EMMA BATES’S FOREST FIRE
By Mitch Kastoff, @mtchkstff
(c) 2014 Race Results Weekly, all rights reserved, used with permission.
BOISE, IDAHO (24-Sep) — The day after coasting to a comfortable victory at the Utah Open, Emma Bates and her Boise State teammates made their way up to Bogus Basin Mountain for their Sunday long run. Located 16 miles northeast from campus, the team carefully drove up the mountain’s switchbacks to its main base, which sits at 6,150 feet.
It’s here that Bates is in her environment. Not the altitude or running per se, but outdoors in the mountains. Her favorite activity –beside running– is backpacking. One of her most beloved spots is two and a half hours away from Boise at the Sawtooth Mountains.
“You can go running for 20 miles out there and not see a single person,” she said in an interview. “It’s full of amazing views.”
The Sawtooth Mountains made headlines last year. In a 12-mile area of the region, a forest fire ravaged the area for 24 days. Although it burned 114,900 acres and caused more than $25 million in damage, the fire had a positive impact on the environment. It’s called a disturbance-dependent ecosystem.
There were, of course, harmful effects, but the region eventually recovered from the natural disaster. Despite its negative connotation, forest fires are catalysts for growth. Sometimes, growth can only occur through loss.
Bates isn’t your typical pre-season favorite. Yes, she’s the highest returnee from last year’s NCAA Cross Country Championship where she finished runner-up, and, yes, she’s coming off having won the NCAA 10,000-meter title just a few months ago. But it’s not so simple.
The easiest way to describe Bates is to explain her first interaction with Boise State Head Coach Corey Ihmels. When he and Bates first met, Ihmels asked Bates what she wanted to accomplish that upcoming year.
“She was kind of being nice about it and not saying much,” recalls Ihmels. “Finally, I said, ‘I think you can win nationals.’ She just said, ‘OK.’ I don’t think anybody had ever told her that.”
That meeting let Bates realize one of her fundamental flaws: she belonged with the nation’s best. It’s like she never perceived herself as a champion, and now had to unlearn years of lessons taught by narrow loses.
“I never even had the thought because it was never put into me that I could win,” she says.
A few months later at the 2013 NCAA Cross Country Championships, Bates pulled up alongside Dartmouth’s Abbey D’Agostino with 1500 meters to go, vying for a national title. D’Agostino would pull away late and Bates would finish runner-up. But even in her first-ever appearance at the NCAA Cross Country Championships, the new mentality had already suffused in Bates’s mind.
“I definitely thought I could beat her,” Bates recalled. “But then, she started picking it up and there was that twinge of doubt. When you have that kind of moment, it’s over.”

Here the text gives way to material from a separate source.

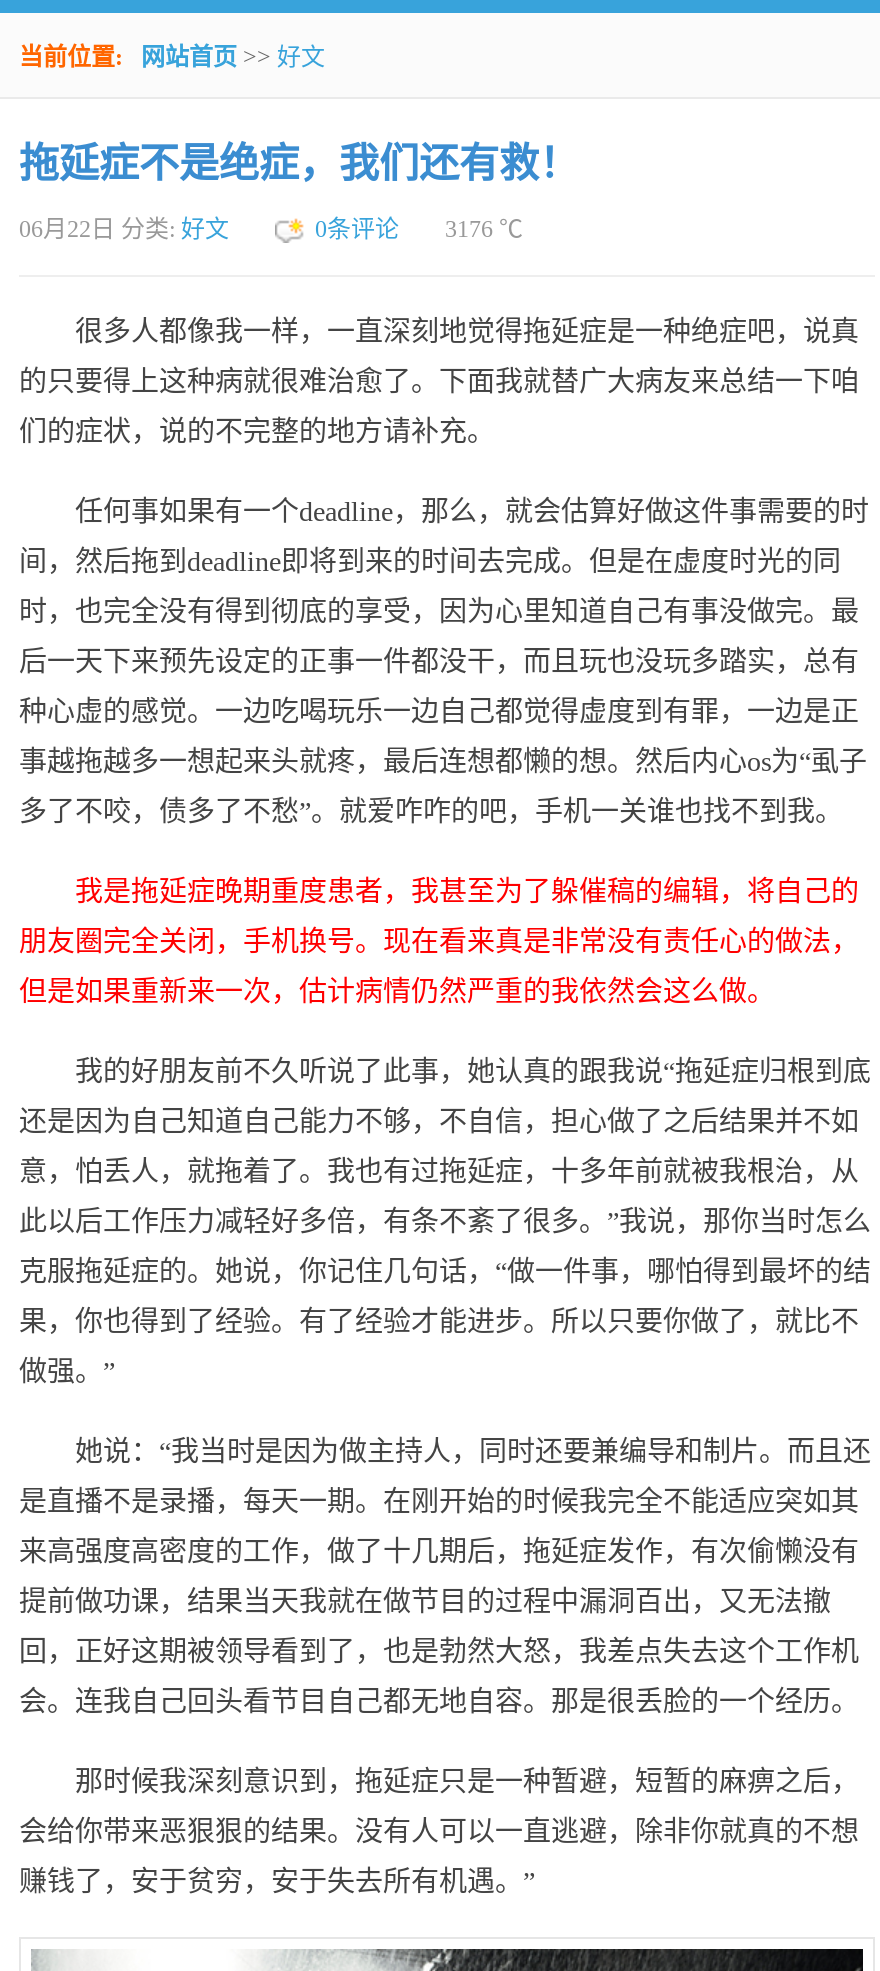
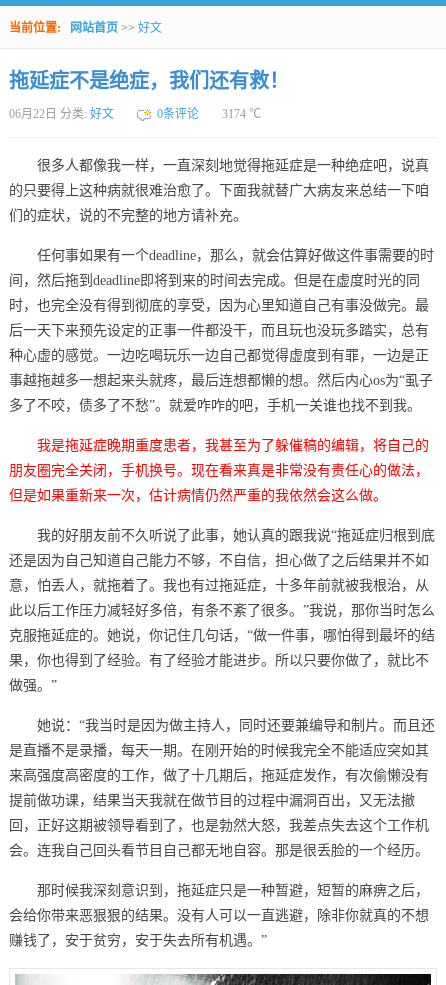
- 0条评论 3176 ℃
+ 0条评论 3174 ℃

Though she was only one, albeit seemingly unreachable, spot away from capturing her first NCAA title, this race was another definitive Bates performance. She says that she put herself in position to compete, but not in position to win. This wasn’t the first time this would happen, nor would it be the last.
Back to her redshirt sophomore season, Bates qualified for the 2013 NCAA Outdoor Championships at 10,000m. She stunned the field and finished third in 33:37.13. Wichita State’s Aliphine Tuliamuk-Bolton finished second and Iowa State’s Betsy Saina, who at the time was being coached by Ihmels, took the win.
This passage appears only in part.